Cherokee to issue first medical marijuana cards to buy at NC dispensary superstore

The Cherokee nation will begin issuing regulated medical marijuana cards this week to buy the first batch of legal weed in North Carolina., a tribal official told The Charlotte Observer on Monday.

The tribe hasn’t announced an opening date for its cannabis superstore in the North Carolina mountains. Officials at the tribe’s for-profit cannabis subsidiary, Qualla Enterprises LLC, previously told The Charlotte Observer they hope to open the dispensary by December.

The dispensary on U.S. 19 near Harrah’s Cherokee Casino Resort will be the first and only place to legally purchase marijuana in the state, as marijuana remains illegal in North Carolina. The dispensary is in the tribe’s massive, refurbished old bingo hall 46 miles west of Asheville in the Great Smoky Mountains.

In a historic vote Sept. 7, the Eastern Band of Cherokee Indians in western North Carolina overwhelmingly approved adult use of marijuana on tribal land, certified election results by EBCI’s election board showed.

The tribe had already approved use and controlled sale of medical cannabis on its 57,000-acre Qualla Boundary.

Go inside North Carolina’s only marijuana dispensary as its doors open for first time

Doctor’s note, please

The EBCI Cannabis Control Board has issued agent cards to control board employees and cannabis industry workers, board Executive Director Neil Denman told the Observer on Monday.

“We hope to have all of those completed mid-week this week and can move towards issuing patient cards near the end of this week and start whittling down our back log of over 1,000 received so far,” Denman said in an email.

The board has approved 817 of the 1,005 card applications it’s received, Cherokee One Feather reported.

People must include a doctor’s note confirming they have a medical condition that cannabis can treat.

Only enrolled EBCI members will receive cards at first, followed by North Carolina residents, the Observer previously reported.

“Now Accepting Patient Card Applications from all North Carolina Residents,” reads a headline on the Cannabis Control Board website, EBCI-CCB.org.

The night before the adult-use vote, tribal officials held an open house at their refurbished dispensary.

Products on display at the Great Smoky Cannabis Company on Wednesday, September 6, 2023 during an open house.
Products on display at the Great Smoky Cannabis Company on Wednesday, September 6, 2023 during an open house.

“Great Smoky Cannabis Company, est. 2021” read small signs that greeted visitors at the entrance to the dispensary. The name of the company also appeared in smaller lettering in the Cherokee language.

Transportation, funding concerns

The tribe has $30 million of inventory waiting to be taken from its grow operation to the dispensary, Qualla Enterprises board member Marty Stamey told the EBCI Tribal Council at a council work session Thursday.

The grow operation is about six miles from the dispensary.

The tribe is still working on a transportation plan with the Swain County Sheriff’s Office, because part of the road outside the tribe’s grow operation is in the county, tribal officials said.

The sheriff’s office inexplicably conducted a driver’s license checkpoint at the entrance to the grow operation early this year, a Qualla Enterprises official told the Observer when reporters visited the site in September.

And Sheriff Curtis Cochran told the Smoky Mountain News in June that marijuana on North Carolina roads remains illegal, although he didn’t say if his deputies would stop trucks hauling marijuana from the grow operation.

Swain County NC Sheriff Curtis Cochran
Swain County NC Sheriff Curtis Cochran

Cochran didn’t return a phone message from the Observer on Friday.

Mike Parker, the new chairman of the EBCI Tribal Council, referenced the road conundrum at Thursday’s council work session.

Mike Parker, chairman of the EBCI Tribal Council
Mike Parker, chairman of the EBCI Tribal Council

“We haven’t been able to transport the product to the dispensary, is my understanding,” he told fellow council members, according to a video of the meeting posted on Facebook by the EBCI communications department. “We have no revenue, because we haven’t been able to transport the product.”
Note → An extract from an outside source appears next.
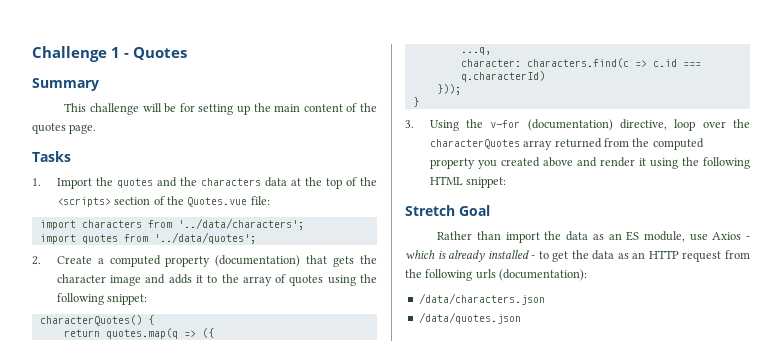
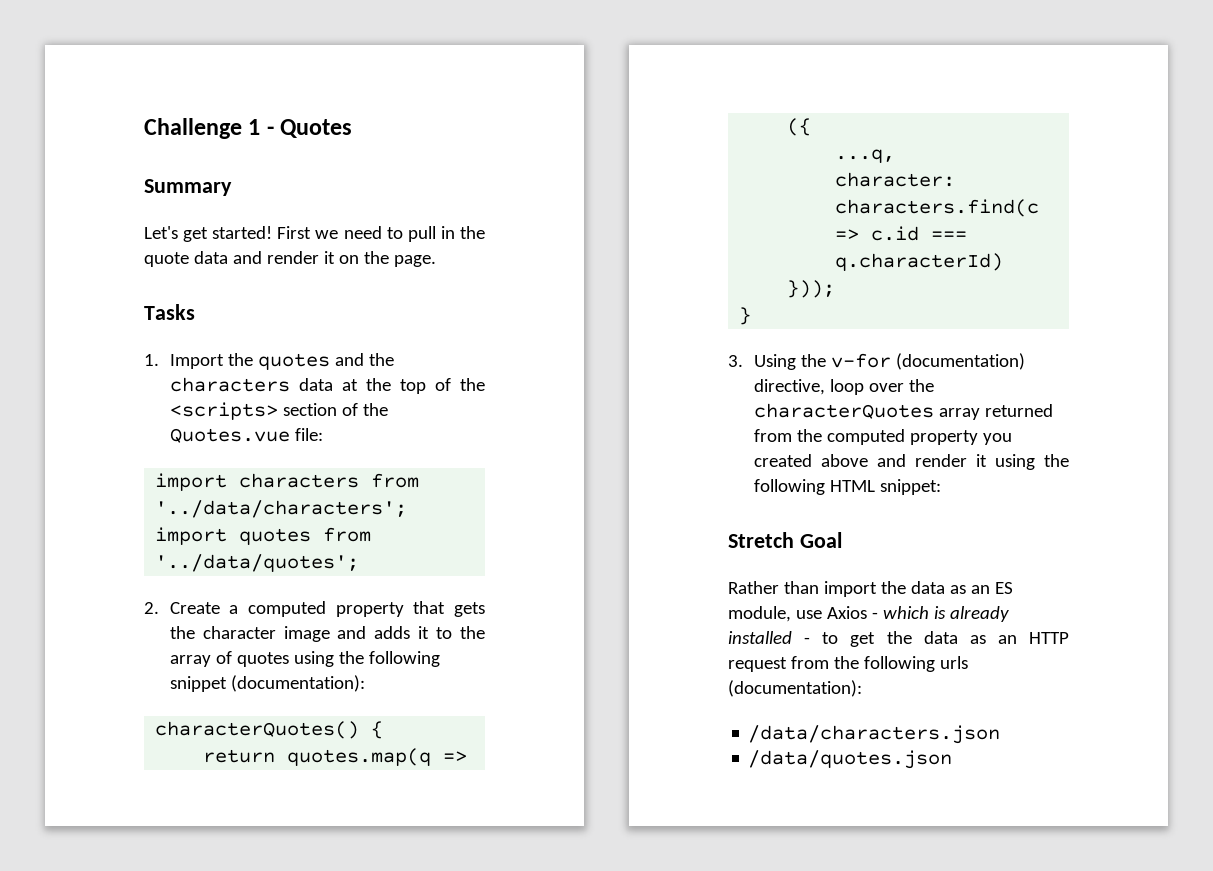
[64,103,377,115] [32,123,66,134] This challenge will be for setting up the main content of the quotes -> [144,226,485,242] [144,251,389,267] Let's get started! First we need to pull in the quote data and render it on the
[215,255,301,267] (documentation) -> (404, 609) none
[107,294,148,305] snippet: -> [169,675,365,692] snippet (documentation):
The council also called Thursday’s work session to discuss, in closed session, lending Qualla Enterprises an additional $19 million. The money would help cover operating expenses and employee wages, newly elected EBCI Principal Chief Michell Hicks told the council.

Hicks introduced the funding resolution, telling the council: “I think this is definitely headed in the right direction, based on the information I have. I like the structure, and I like the direction of this.”

“But I still need additional information, and I’m sure some of the new council members need additional information, to make a firm decision,” the chief said.

Hicks’ resolution said Qualla Enterprises is out of money, and the $19 million would help prevent layoffs.